[Before and after images]
++++++++++

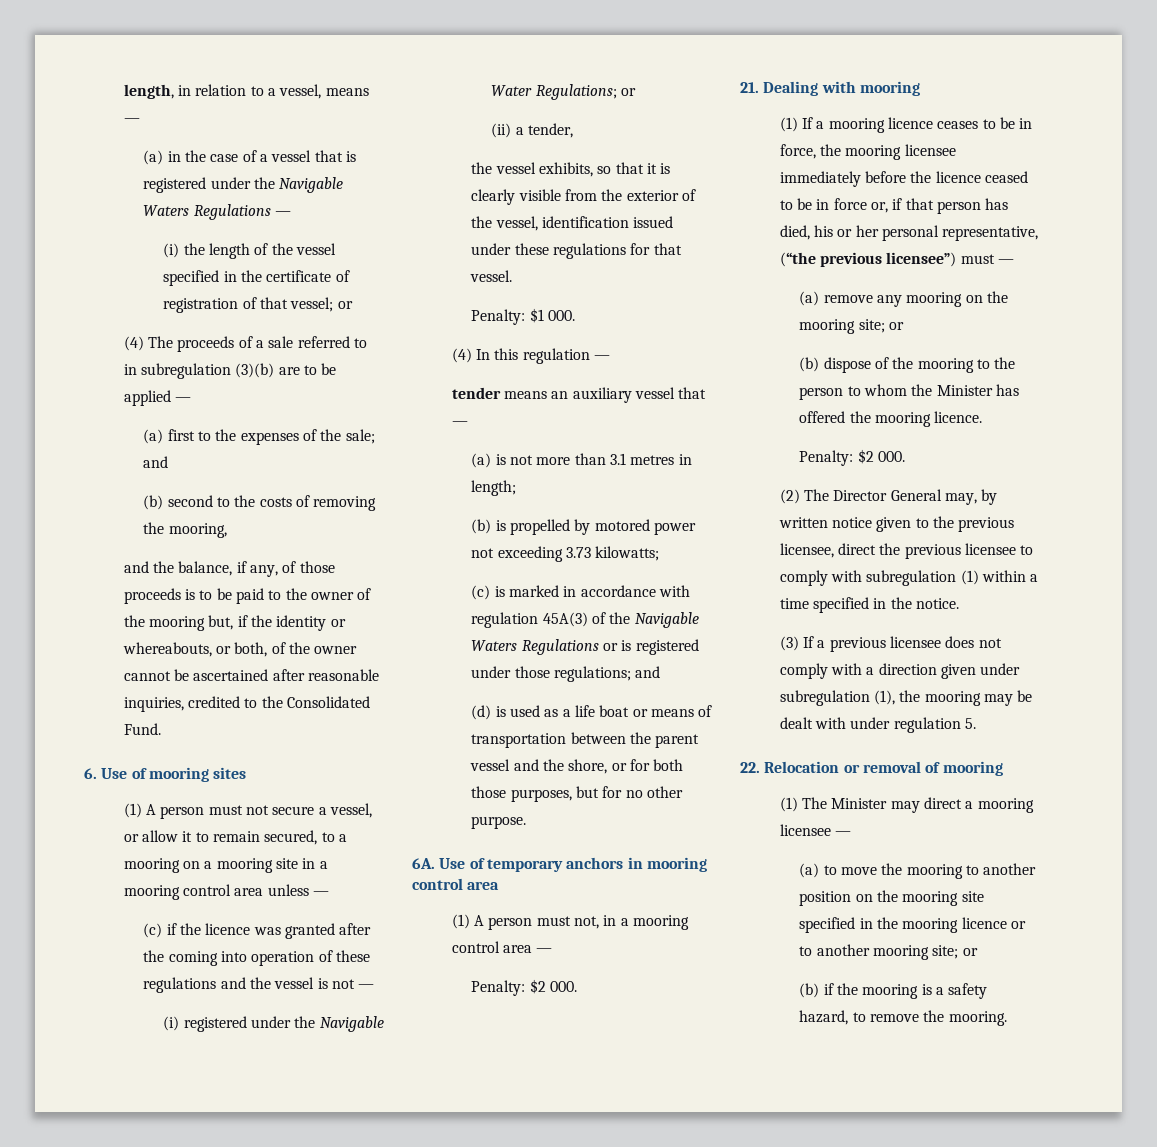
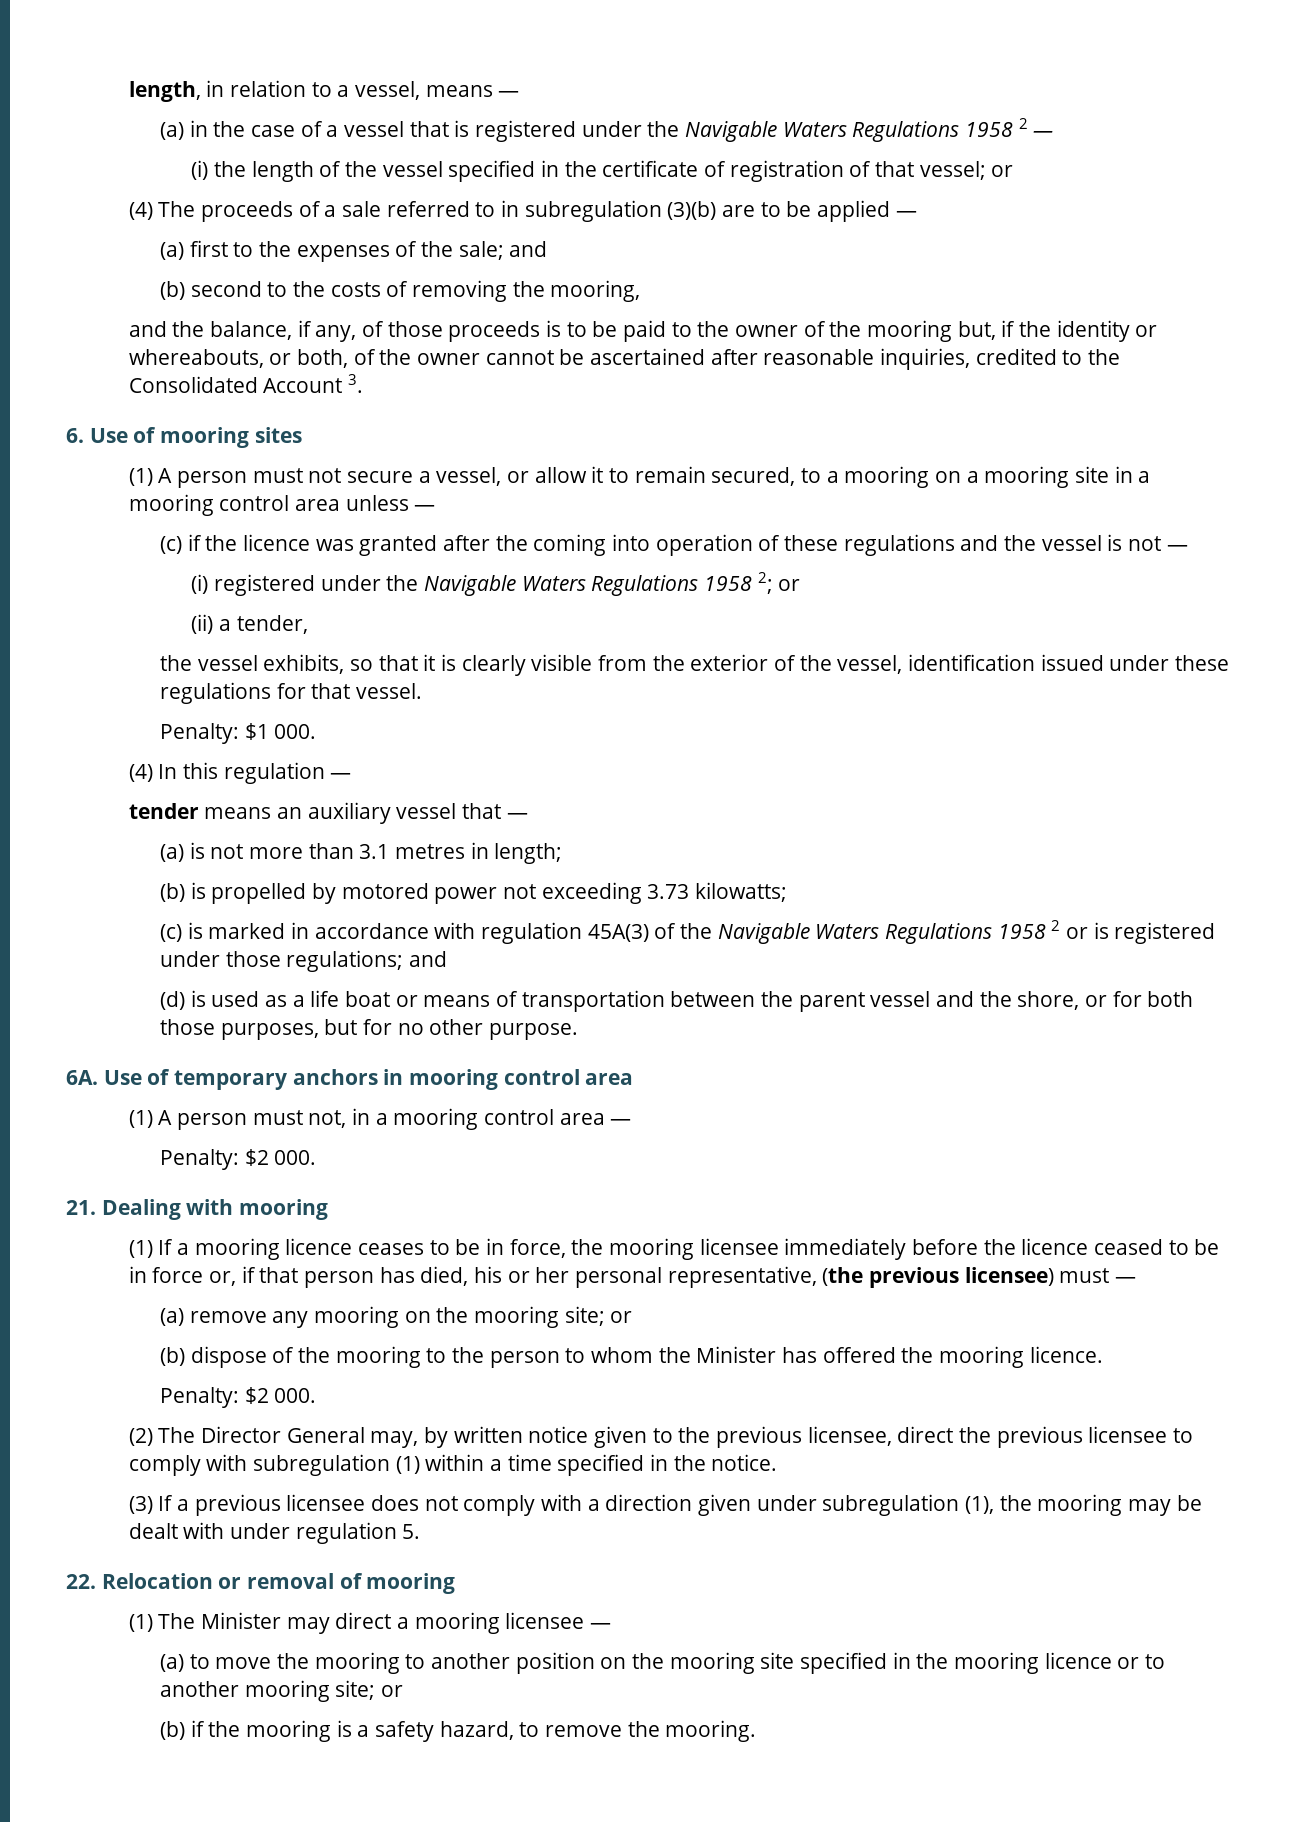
- (a) in the case of a vessel that is registered under the Navigable Waters Regulations —
+ (a) in the case of a vessel that is registered under the Navigable Waters Regulations 1958 2 —
- and the balance, if any, of those proceeds is to be paid to the owner of the mooring but, if the identity or whereabouts, or both, of the owner cannot be ascertained after reasonable inquiries, credited to the Consolidated Fund.
+ and the balance, if any, of those proceeds is to be paid to the owner of the mooring but, if the identity or whereabouts, or both, of the owner cannot be ascertained after reasonable inquiries, credited to the Consolidated Account 3.
- (i) registered under the Navigable Water Regulations; or
+ (i) registered under the Navigable Waters Regulations 1958 2; or
- (c) is marked in accordance with regulation 45A(3) of the Navigable Waters Regulations or is registered under those regulations; and
+ (c) is marked in accordance with regulation 45A(3) of the Navigable Waters Regulations 1958 2 or is registered under those regulations; and
- (1) If a mooring licence ceases to be in force, the mooring licensee immediately before the licence ceased to be in force or, if that person has died, his or her personal representative, (“the previous licensee”) must —
+ (1) If a mooring licence ceases to be in force, the mooring licensee immediately before the licence ceased to be in force or, if that person has died, his or her personal representative, (the previous licensee) must —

++++++++++

→ ACTIVITY
Starting at the line that contains "Consolidated Account 3.", retype each line through the last one in the records, both included, and add nothing.

→ RESULT
+ and the balance, if any, of those proceeds is to be paid to the owner of the mooring but, if the identity or whereabouts, or both, of the owner cannot be ascertained after reasonable inquiries, credited to the Consolidated Account 3.
- (i) registered under the Navigable Water Regulations; or
+ (i) registered under the Navigable Waters Regulations 1958 2; or
- (c) is marked in accordance with regulation 45A(3) of the Navigable Waters Regulations or is registered under those regulations; and
+ (c) is marked in accordance with regulation 45A(3) of the Navigable Waters Regulations 1958 2 or is registered under those regulations; and
- (1) If a mooring licence ceases to be in force, the mooring licensee immediately before the licence ceased to be in force or, if that person has died, his or her personal representative, (“the previous licensee”) must —
+ (1) If a mooring licence ceases to be in force, the mooring licensee immediately before the licence ceased to be in force or, if that person has died, his or her personal representative, (the previous licensee) must —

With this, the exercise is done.